April 2017
The Road to the Farm Bill By John Keeling, National Potato Council vice president and CEO

The estimated two-year process to rewrite the Farm Bill has started in earnest.

The estimated two-year process to rewrite the Farm Bill has started in earnest. Senate Agriculture Committee Chairman Pat Roberts, R-Kan., held the first hearing in Manhattan, Kansas, Feb. 23. The three-hour hearing spanned a variety of programs under the expansive bill’s authority. This was considered a “listening session,” where members of Congress take input from the public about what they want to see in a new bill. The next field hearing will be in Michigan, hosted by Sen. Debbie Stabenow, D-Mich., the committee ranking member. Once these traveling sessions are complete by late summer, the committees will begin the work of drafting, with the intention to complete their work by the current bill’s expiration by the end of September 2018.

The cost of the current bill and the related amount of budget authority that is available to the committees to write the new farm bill will be a major factor in defining policy options. Three years ago, Congress passed a bipartisan farm bill that made a significant contribution to deficit reduction. This was the first time a farm bill voluntarily reduced spending before Congress began considering the bill. Despite that great contribution, the committees get no credit for those past efforts and must start again based on the cost of the current programs. Once the overall budget amount is known, the level of ambition to increase or cut various programs will become much clearer.
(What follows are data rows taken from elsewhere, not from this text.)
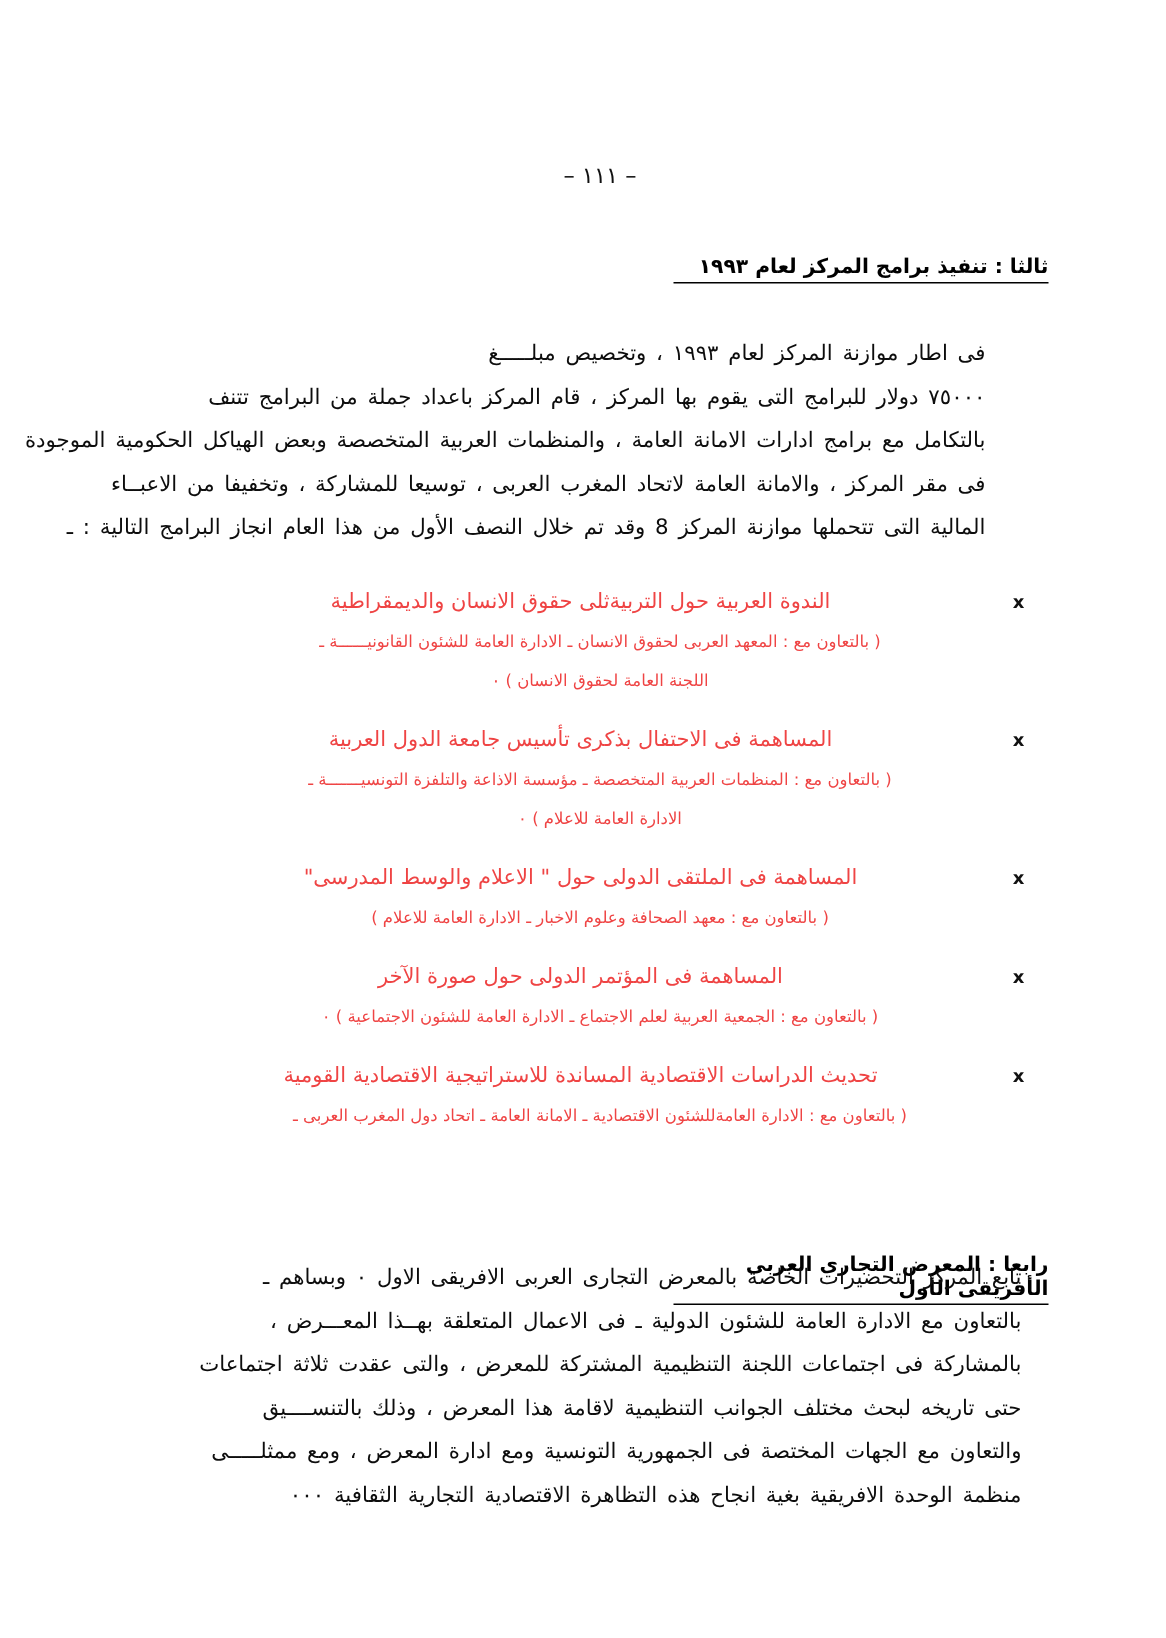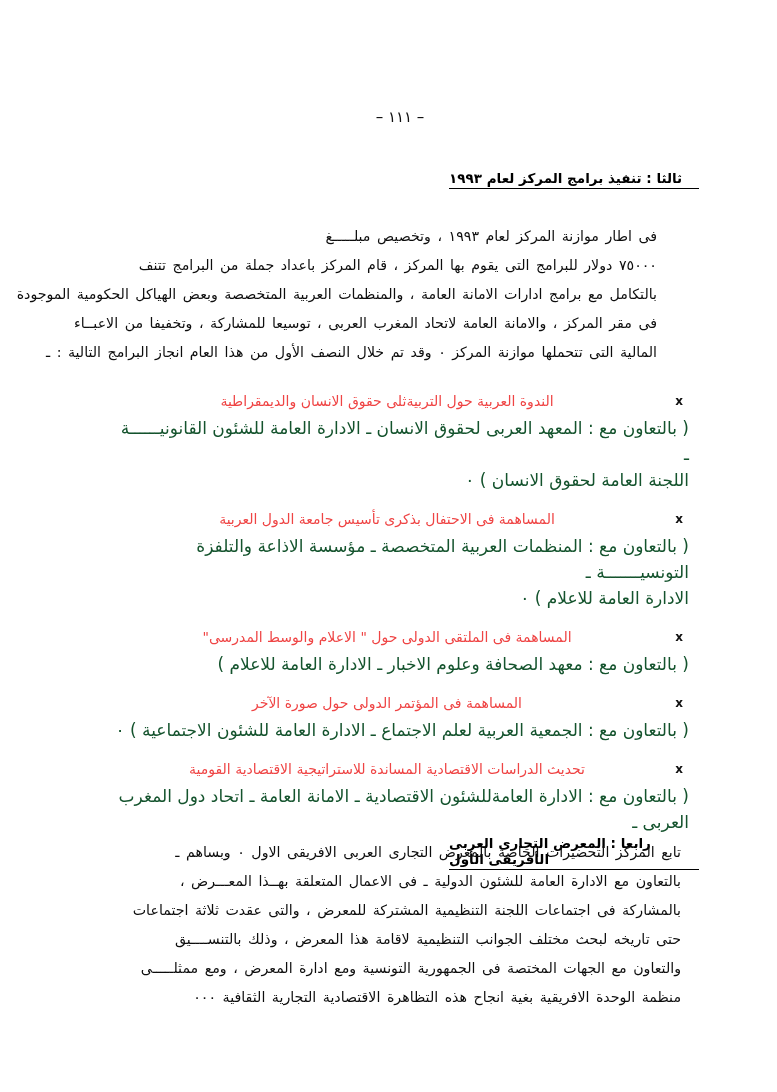"ثالثا : تنفيذ برامج المركز" .section-heading { text-align: left -> right }
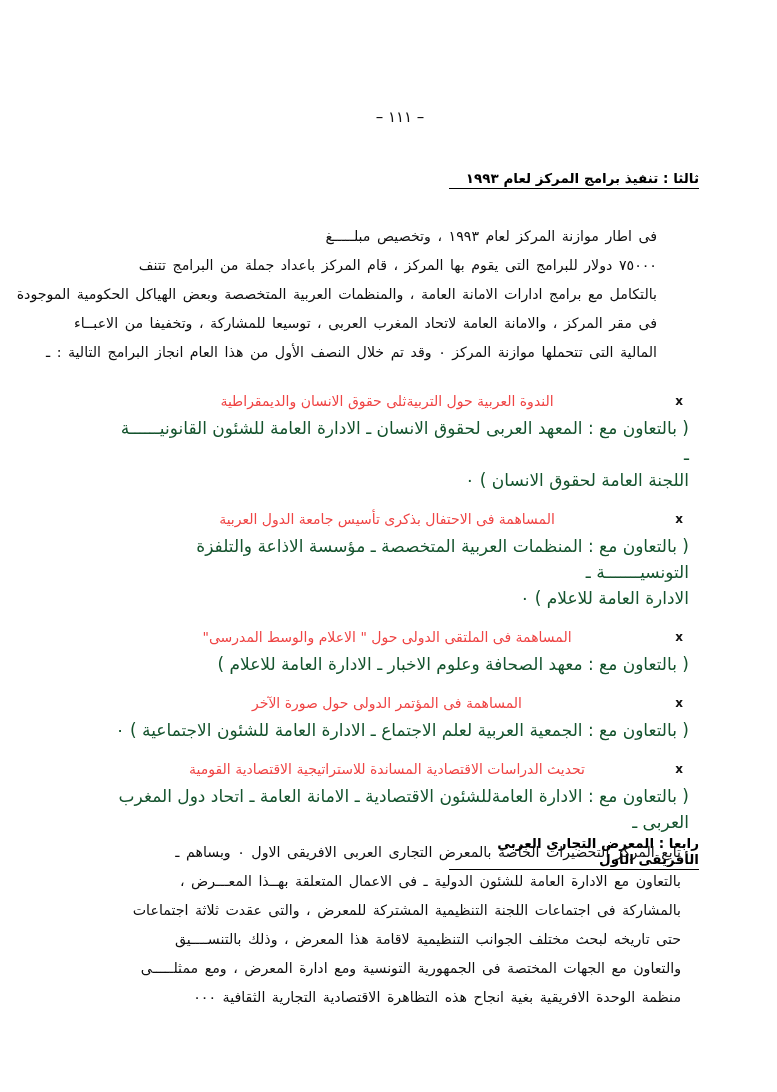"المالية التى تتحملها موازنة المركز" span.line { text: ٠ -> 8 }
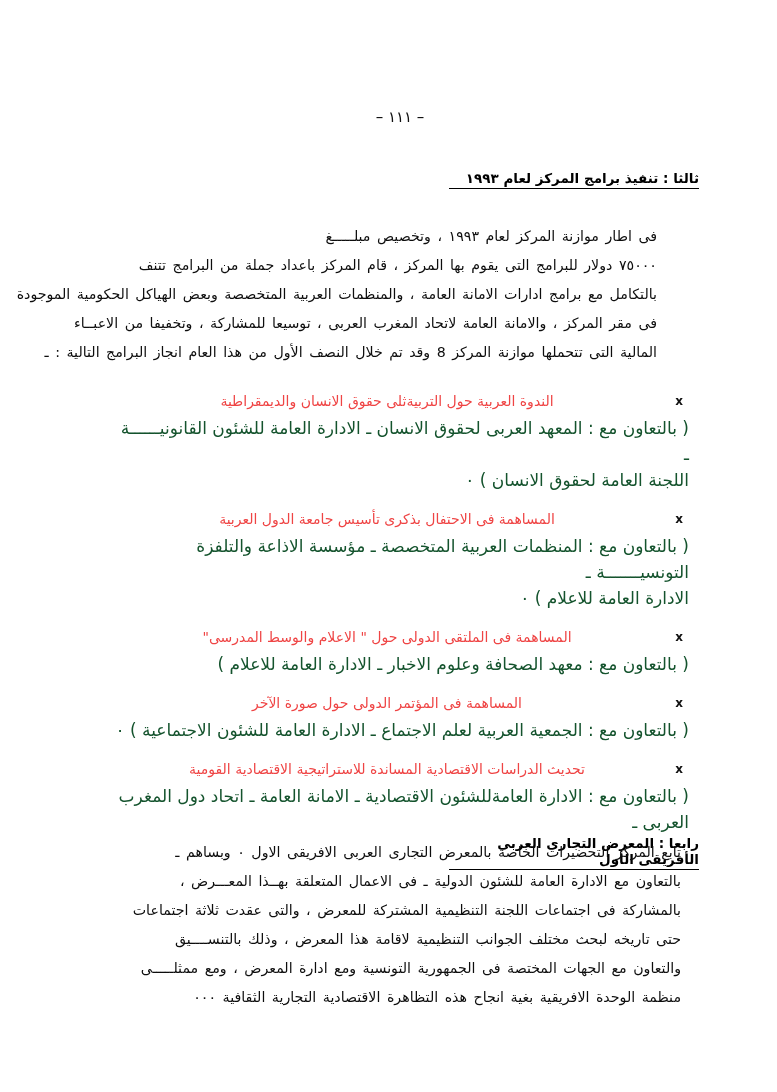"( بالتعاون مع : المعهد" .program-note { color: #14532d -> #ef4444; font-size: 17px -> 11px; text-align: none -> center }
Given the volatility of the process during the last Farm Bill rewrite, it is hard to predict whether the full Congress will deliver a new bill to the president before the current one expires. Certainly, the committee leadership on both sides wants to have their work completed well in advance of that expiration. House Agriculture Committee Chairman Mike Conaway, R-Texas, recently told the USDA Ag Outlook Conference that “there’s no reason whatsoever that we won’t get it done.” Conaway also sent a letter from the committee to House Budget Chairman Diane Black stating that “the committee is deeply concerned that Congress strenuously avoid adding more uncertainty to already uncertain times through another prolonged farm bill debate or, worse, a failed reauthorization effort or the exacerbation of current hardships through either the extension of current law or the passage of a farm bill that is simply not up to the job.”

NPC anticipates that specialty crops will have an increasingly important seat at the table for this upcoming Farm Bill. Research, nutrition, pest and disease prevention and market access will all be high priorities for the Specialty Crop Farm Bill Alliance (SCFBA) and the potato industry specifically. Since the creation of SCFBA, the specialty crop sector has become a much more intrinsic part of the Farm Bill. NPC is a leader in SCFBA, and the success of the coalition has spurred the creation of the Specialty Crop Block Grant program, the Specialty Crop Research Initiative, the Technical Assistance for Specialty Crops Program and a variety of other programs. In total, over $1 billion in Farm Bill funds are now directed to the specialty crop sector, where 15 years ago that sector was largely absent from the bill.